Monday, June 27, 2011
Images from the Future: Shanghai
Welcome to Shanghai
Evaded affection
Pieces of pieces of the heart.
Thank you very much.
--Original poem written on a plastic bag from the fabric market
Buttonville
It wasn’t until we went to Buttonville that I finally knew we were in real China. The rugged busyness of this layered hall of fabrics and materials is a reminder of China’s proficient and industrious nature. Although it is a market and not a factory, Buttonville’s buzzing activity is not unlike what one can find in the factories in and around cities like Chongqing, a somewhat unknown Sichuanese city that is home to some 30 million souls, which are like small towns themselves where thousands of workers spend the majority of their time on Earth. The factories have shops and places to drop off kids who, odds are, will also be working there in the future. The China of the 90s was like US during the 1870s up till the early 1900s when it was experiencing a dramatic industrial rise. Everything just happened bigger and quicker in China. A Pyrrhic victory, the Chinese factory masters are the Carnegies, the JP Morgans and the Chases of today and they work deals with bribes to get more and more for themselves, creating bigger gaps between those who have access to the fruits of China’s rise and those who are just manual labor.
Nevertheless, places like Buttonville are humming with activity and I found myself quite at home enjoying the scenery here.
Fabric Market
Old Town
“Scores of neighbourhoods, once criss-crossed with colonial-era residences housing tens of thousands of people, were laid to waste in the 1990s and the early part of this century in Shanghai. Swathes of the city were left resembling Berlin after the Allied blitz. The frenzied reconstruction which followed was one of the largest building booms in recorded history. About 20 million square metres of land were developed in the city between 2000 and 2005 alone, equal to one-third the size of Manhattan.”

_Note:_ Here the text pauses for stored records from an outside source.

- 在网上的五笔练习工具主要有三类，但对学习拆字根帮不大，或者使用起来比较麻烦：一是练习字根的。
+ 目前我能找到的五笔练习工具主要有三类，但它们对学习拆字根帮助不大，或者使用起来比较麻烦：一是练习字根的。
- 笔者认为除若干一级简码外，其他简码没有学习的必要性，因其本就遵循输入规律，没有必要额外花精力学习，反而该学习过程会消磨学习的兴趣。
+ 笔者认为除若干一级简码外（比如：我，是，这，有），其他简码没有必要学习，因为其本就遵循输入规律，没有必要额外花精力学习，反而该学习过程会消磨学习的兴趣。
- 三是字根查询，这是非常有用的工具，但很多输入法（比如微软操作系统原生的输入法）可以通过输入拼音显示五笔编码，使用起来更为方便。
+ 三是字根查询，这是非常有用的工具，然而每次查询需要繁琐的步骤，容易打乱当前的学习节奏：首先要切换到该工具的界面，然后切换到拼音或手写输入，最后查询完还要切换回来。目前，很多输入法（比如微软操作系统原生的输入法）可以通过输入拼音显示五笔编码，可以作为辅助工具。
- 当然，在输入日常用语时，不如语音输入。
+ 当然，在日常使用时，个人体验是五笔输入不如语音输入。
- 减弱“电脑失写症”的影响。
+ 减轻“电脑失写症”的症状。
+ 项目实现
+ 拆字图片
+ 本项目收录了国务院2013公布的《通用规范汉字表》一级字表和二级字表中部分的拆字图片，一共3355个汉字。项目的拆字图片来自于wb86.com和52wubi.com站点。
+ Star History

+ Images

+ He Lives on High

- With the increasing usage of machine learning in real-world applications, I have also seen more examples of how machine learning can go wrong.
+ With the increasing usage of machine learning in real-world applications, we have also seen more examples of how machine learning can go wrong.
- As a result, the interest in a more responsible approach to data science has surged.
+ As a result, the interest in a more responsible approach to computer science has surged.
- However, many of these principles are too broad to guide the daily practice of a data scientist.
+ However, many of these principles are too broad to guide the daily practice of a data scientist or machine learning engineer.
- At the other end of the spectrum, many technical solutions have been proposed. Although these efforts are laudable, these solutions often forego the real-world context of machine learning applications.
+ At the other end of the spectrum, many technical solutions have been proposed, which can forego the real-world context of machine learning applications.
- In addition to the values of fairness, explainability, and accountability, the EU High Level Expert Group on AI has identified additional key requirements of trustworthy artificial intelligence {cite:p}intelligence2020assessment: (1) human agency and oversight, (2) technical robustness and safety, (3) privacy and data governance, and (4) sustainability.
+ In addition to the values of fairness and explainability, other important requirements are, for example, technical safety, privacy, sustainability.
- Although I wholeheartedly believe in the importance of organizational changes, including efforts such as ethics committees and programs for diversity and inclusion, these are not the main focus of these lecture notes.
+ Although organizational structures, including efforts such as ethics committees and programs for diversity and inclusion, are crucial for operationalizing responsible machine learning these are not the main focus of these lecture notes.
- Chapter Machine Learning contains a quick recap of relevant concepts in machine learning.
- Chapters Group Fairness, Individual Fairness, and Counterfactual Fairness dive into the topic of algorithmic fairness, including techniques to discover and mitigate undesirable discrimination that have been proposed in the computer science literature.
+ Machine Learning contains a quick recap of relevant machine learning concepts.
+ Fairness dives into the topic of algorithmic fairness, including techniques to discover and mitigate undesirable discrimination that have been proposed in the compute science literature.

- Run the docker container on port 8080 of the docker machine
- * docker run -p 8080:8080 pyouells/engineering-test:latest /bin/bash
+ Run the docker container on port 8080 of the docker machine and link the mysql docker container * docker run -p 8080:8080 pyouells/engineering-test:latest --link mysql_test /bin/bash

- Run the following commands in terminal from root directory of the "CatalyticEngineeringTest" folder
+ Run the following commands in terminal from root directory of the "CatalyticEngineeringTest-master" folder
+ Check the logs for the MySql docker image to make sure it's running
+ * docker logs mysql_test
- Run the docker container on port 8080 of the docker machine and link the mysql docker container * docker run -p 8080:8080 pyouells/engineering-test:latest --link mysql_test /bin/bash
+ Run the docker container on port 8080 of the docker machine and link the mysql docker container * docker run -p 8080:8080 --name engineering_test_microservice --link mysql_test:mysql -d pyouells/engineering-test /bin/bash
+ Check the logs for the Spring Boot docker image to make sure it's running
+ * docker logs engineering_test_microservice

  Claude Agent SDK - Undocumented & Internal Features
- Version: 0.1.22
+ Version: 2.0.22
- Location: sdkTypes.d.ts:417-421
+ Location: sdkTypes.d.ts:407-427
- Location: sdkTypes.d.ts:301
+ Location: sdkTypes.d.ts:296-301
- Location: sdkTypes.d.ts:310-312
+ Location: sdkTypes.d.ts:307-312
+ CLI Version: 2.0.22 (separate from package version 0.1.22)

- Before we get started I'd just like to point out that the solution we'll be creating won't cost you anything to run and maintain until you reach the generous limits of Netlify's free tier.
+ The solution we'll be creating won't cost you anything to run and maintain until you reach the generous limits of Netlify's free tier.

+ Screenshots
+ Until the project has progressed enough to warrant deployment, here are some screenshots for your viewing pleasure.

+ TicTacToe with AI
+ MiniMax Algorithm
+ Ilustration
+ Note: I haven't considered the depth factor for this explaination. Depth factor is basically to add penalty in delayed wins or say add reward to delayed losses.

“What about Pudong’s three hundred thousand displaced farmers? Under the Sunshine Relocation Policy they were methodically and incrementally moved to previously prepared accommodations and received some cash compensation based on the acreage they lost. [...] Many young farmers took on miscellaneous jobs. Many of them became local officials, entrepreneurs, or salaried workers in nearby factories. Observers pointed out that most displaced farmers were better off, even if they became janitors in the offices built on what had been their land”
Quotes from Richard McGregor's The Party: The Secret World of China's Communist Rulers
Shanghai Museum
Bar Untouchables
Tucked away in an alleyway hidden from the madness of Shanghai and only marked by a red light above its door is the Bar Untouchable where Japanese businessmen come to sip the finest cocktails known to man and listen to the Cotton Club Jazz popular during the 1930s, when Shanghai was in another heyday of sorts. A Japanese man who wears a white tuxedo and won the best bartender of Japan serves up classic cocktails and his originals. It was here that I witnessed the ritual exchange of business cards among Japanese businessmen, each bowing lower than the other.
Parallel Universes
Shanghai is a city of expats and foreigners who live in their parallel universes while the locals zip around on motor bikes that are like Star Wars speeder bikes. You can see the Old Towns swallowed up and feel the super high-energy pulsing of a city in motion but the people are relatively laid back.